K-12 IMPLOSION UPDATE: Schools blocking ChatGPT because of cheating.

I’ve been spending some time lately checking out and writing about the latest generation of Artificial Intelligence chatbots that have been released. One of the most formidable is ChatGPT, recently released by AI startup OpenAI. While it doesn’t seem remotely close to being sentient, it’s very powerful and can create reams of very “human-sounding” text on almost any subject you can name when you pose a question to it. But people are already wondering if a fully developed ChatGPT program may wind up replacing some human beings in their jobs, including those of journalists and researchers. An even larger potential concern is whether students could use the chatbot to cheat on tests or write their homework assignments for them. This month, that fear led the New York City school system to ban ChatGPT on all devices in the city’s public schools. (Associated Press)

Ask the new artificial intelligence tool ChatGPT to write an essay about the cause of the American Civil War and you can watch it churn out a persuasive term paper in a matter of seconds.

That’s one reason why New York City school officials this week started blocking the impressive but controversial writing tool that can generate paragraphs of human-like text.
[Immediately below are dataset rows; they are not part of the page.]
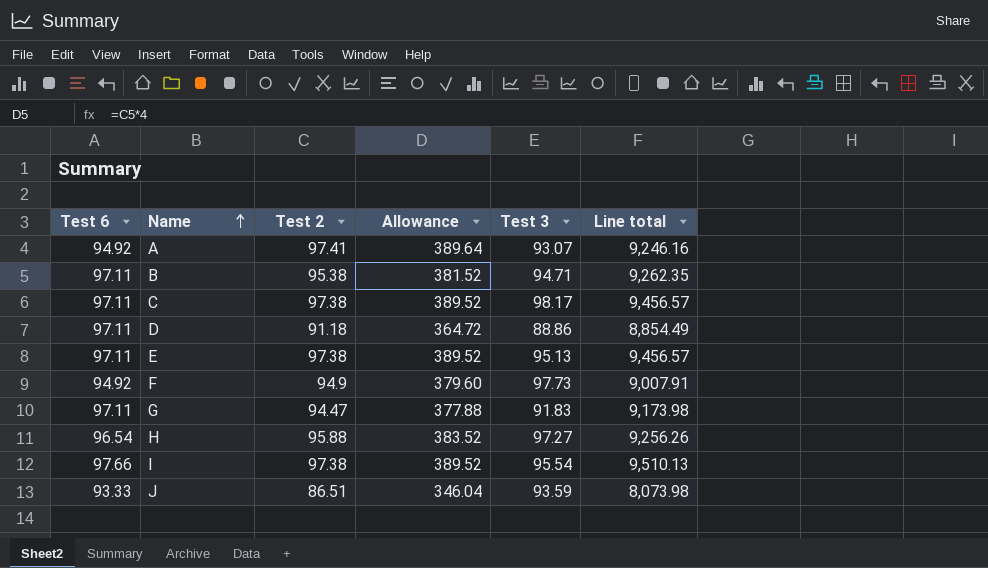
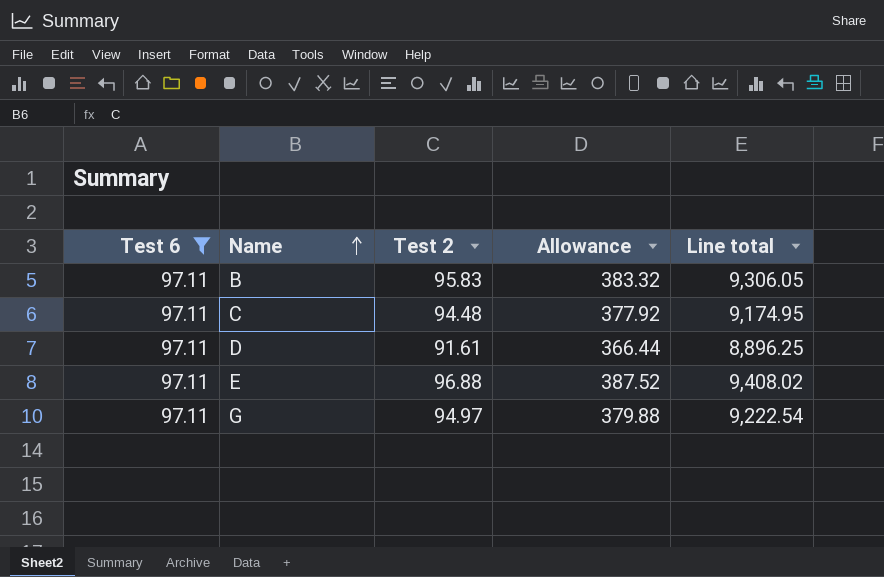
filter: none -> Test 6 = 97.11
column Test 3 | position: 5 -> none
B | Test 2: 95.38 -> 95.83
B | Allowance: 381.52 -> 383.32
B | Line total: 9,262.35 -> 9,306.05
C | Test 2: 97.38 -> 94.48
C | Allowance: 389.52 -> 377.92
C | Line total: 9,456.57 -> 9,174.95
D | Test 2: 91.18 -> 91.61
D | Allowance: 364.72 -> 366.44
D | Line total: 8,854.49 -> 8,896.25
E | Test 2: 97.38 -> 96.88
E | Allowance: 389.52 -> 387.52
E | Line total: 9,456.57 -> 9,408.02
G | Test 2: 94.47 -> 94.97
G | Allowance: 377.88 -> 379.88
G | Line total: 9,173.98 -> 9,222.54

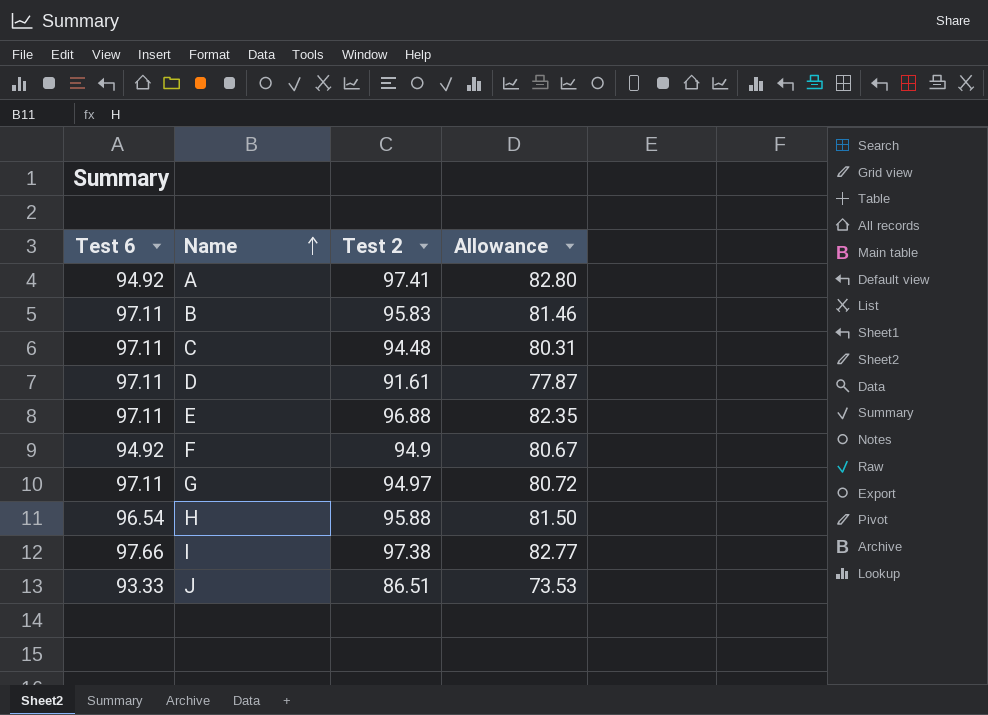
filter: Test 6 = 97.11 -> none
column Line total | formula: [Test 6] * [Test 2] -> none
column Allowance | formula: [Test 2] * 4 -> [Test 2] * 0.85

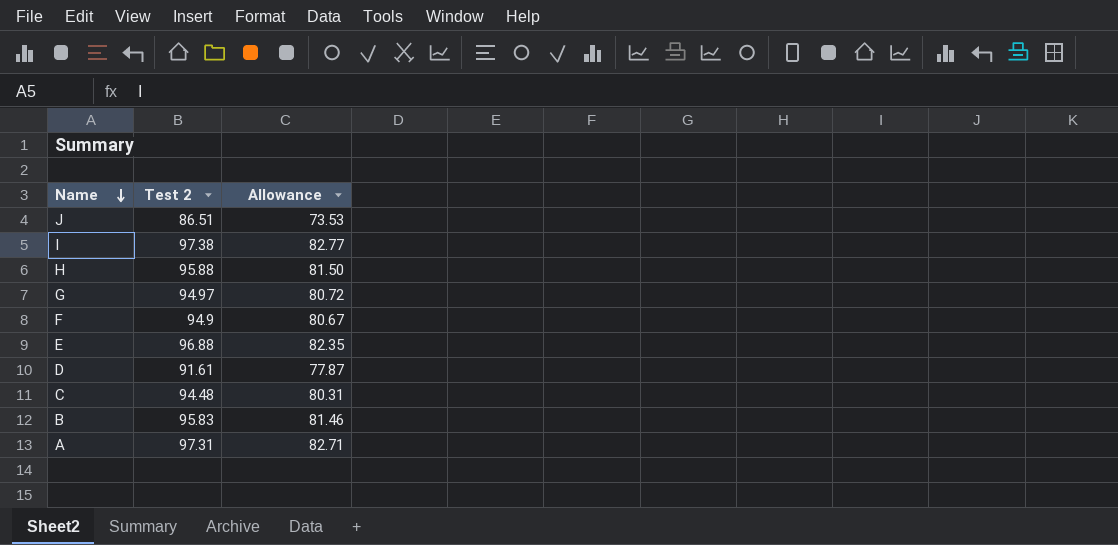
row order: Name ascending -> Name descending
column Test 6 | position: 1 -> none
A | Test 2: 97.41 -> 97.31
A | Allowance: 82.80 -> 82.71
The decision by the largest U.S. school district to restrict the ChatGPT website on school devices and networks could have ripple effects on other schools, and teachers scrambling to figure out how to prevent cheating. The creators of ChatGPT say they’re also looking for ways to detect misuse.

Then there is the issue of ChatGPT having the occasional “hallucination:”

ChatGPT is based on GPT-3.5, but was developed specifically to be a chatbot (“conversational agent” is the preferred term of art in the industry). A limiting factor is that ChatGPT only sports a text interface; there is no API. ChatGPT was trained on a large set of conversational text and is better at holding up a conversation than GPT-3.5 and other generative models. It generates its responses more quickly than GPT-3.5, and its responses are perceived to be more accurate.

However, both models have a tendency to make stuff up, or “hallucinating” things, as those in the industry call it. Various hallucination rates have been cited for ChatGPT between 15% and 21%. GPT-3.5’s hallucination rate, meanwhile, has been pegged from the low 20s to a high of 41%, so ChatGPT has shown improvement in that regard.

Despite the tendency to make things up (which is true with all language models), ChatGPT marks a significant improvement over the AI models that came before it, says Jiang Chen, founder and vice president of machine learning at Moveworks, a Silicon Valley firm that uses language models and other machine learning technologies in its AI conversational platform, which is used by companies in a variety of industries.

“ChatGPT does impress people, surprise people,” says Chen, who previously was a Google engineer who worked on the tech giant’s eponymous search engine. “The reasoning ability is something that probably surprised a lot of machine learning practitioners.”

ChatGPT won’t pass the Turing Test, but we’ve certainly come a long from Eliza.